Desta forma, a diferença do intelecto de uma criança para o de um adolescente não seria uma questão relativa à quantidade de vínculos e conexões, mas de novas formações qualitativas, na qual a linguagem assume uma função de meio racionalmente utilizado.

A palavra tem lugar central nos processos de ensino, seja a palavra do educador, seja a palavra dos estudantes, a palavra dos livros, dos cadernos e de outros instrumentos utilizados. A palavra que comunica, que se objetiva, que ensina, que organiza e que sistematiza. Pensando o ensino de Matemática no ensino fundamental, no qual as crianças iniciam o processo de formação de diferentes conceitos científicos, além da palavra da língua materna, tem-se a palavra organizada e significada em uma linguagem matemática – uma língua formal que compõe sistemas numéricos e métricos, com propriedades e regras, operações, equações, gráficos, tabelas. Assim, no processo de construção dos conceitos matemáticos têm-se a tensão e convivência entre essas duas linguagens.

Se, conforme Vigostki, um conceito espontâneo não é apropriado de maneira automática, mas passa por um processo longo de construção, os conceitos matemáticos que estão embutidos na linguagem formal tornam-se mais complexos ainda, uma vez que essa linguagem é carregada de conceitos e formulações teóricas. Nos anos iniciais esse processo de apropriação é intercalado pela utilização de registros icônicos e pictóricos que talvez se aproximem do pensamento por complexo, no qual ainda há uma forte referência ao contexto e ao factual.

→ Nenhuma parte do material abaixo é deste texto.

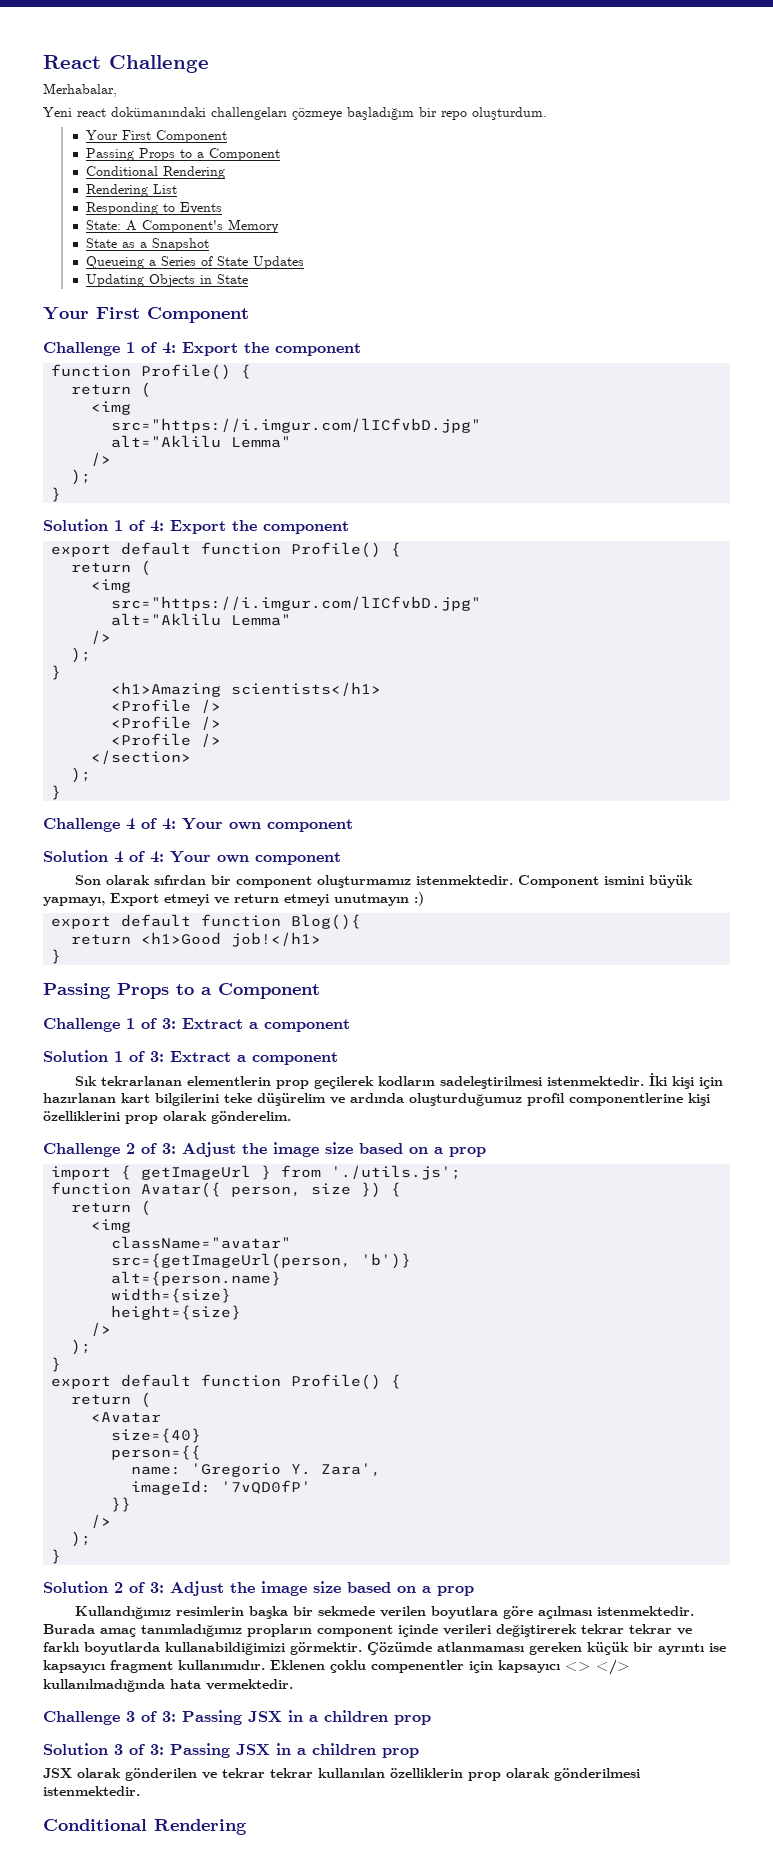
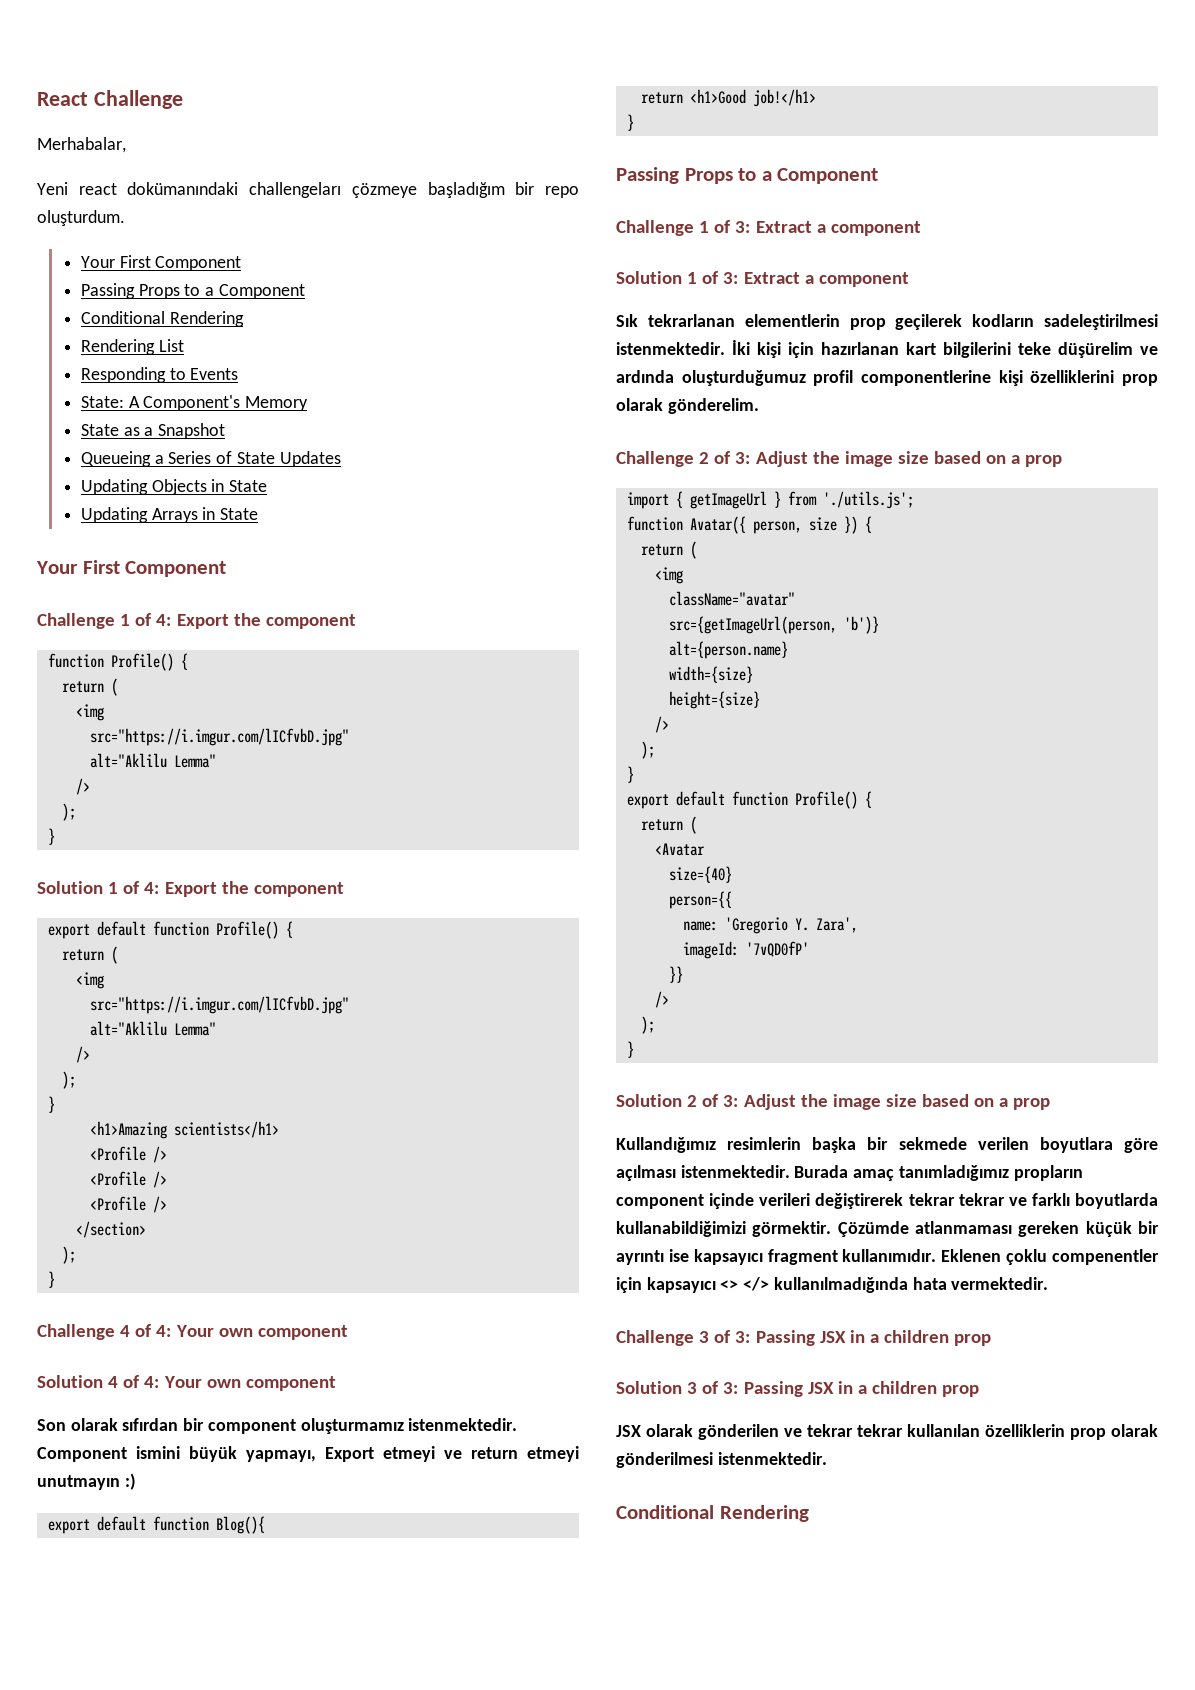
+ Updating Arrays in State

Vigotski ainda complementa afirmando que a adolescência não é um período de conclusão, de maneira rigorosa, mas também de transição, de crise e amadurecimento. Este

aspecto é melhor observado quando a situação a ser resolvida exige a definição do conceito, pois utilizar adequadamente o conceito em uma situação concreta é menos difícil que defini-lo verbalmente.

Há uma profunda diferença entre a formação do conceito e sua definição verbal, uma vez que “a existência do conceito e a consciência dele não coincidem nem no surgimento nem no seu funcionamento” (VIGOTSKI, 2009, p. 229). Este fenômeno da dificuldade na definição verbal do conceito é observado também no adulto devido à dificuldade de “transferência do sentido ou significado do conceito elaborado para situações concretas sempre novas, que ele pensa no plano também abstrato” (VIGOTSKI, 2009, p. 231).

O conceito não pode ser compreendido como mero produto de associações. Realizar associações é uma premissa indispensável no processo de formação de conceitos, mas insuficiente para caracterizá-lo. Conforme o autor, “o momento central de toda essa operação é o uso funcional da palavra como meio de orientação arbitrária da atenção, da abstração, da discriminação de atributos particulares e de sua síntese e simbolização com o auxílio do signo” (VIGOTSKI, 2009, p. 236).

Vê-se a importância atribuída à utilização da palavra como orientadora da ação humana de aprender e desenvolver-se. No caso da atividade de aprendizagem de Matemática, será a sua utilização orientando diferentes funções mentais, descrições, reflexões, raciocínios percorridos, sínteses, bem como a representação por meio de registros diversos que possibilitará a construção de conceitos envolvendo os conteúdos ensinados no espaço escolar.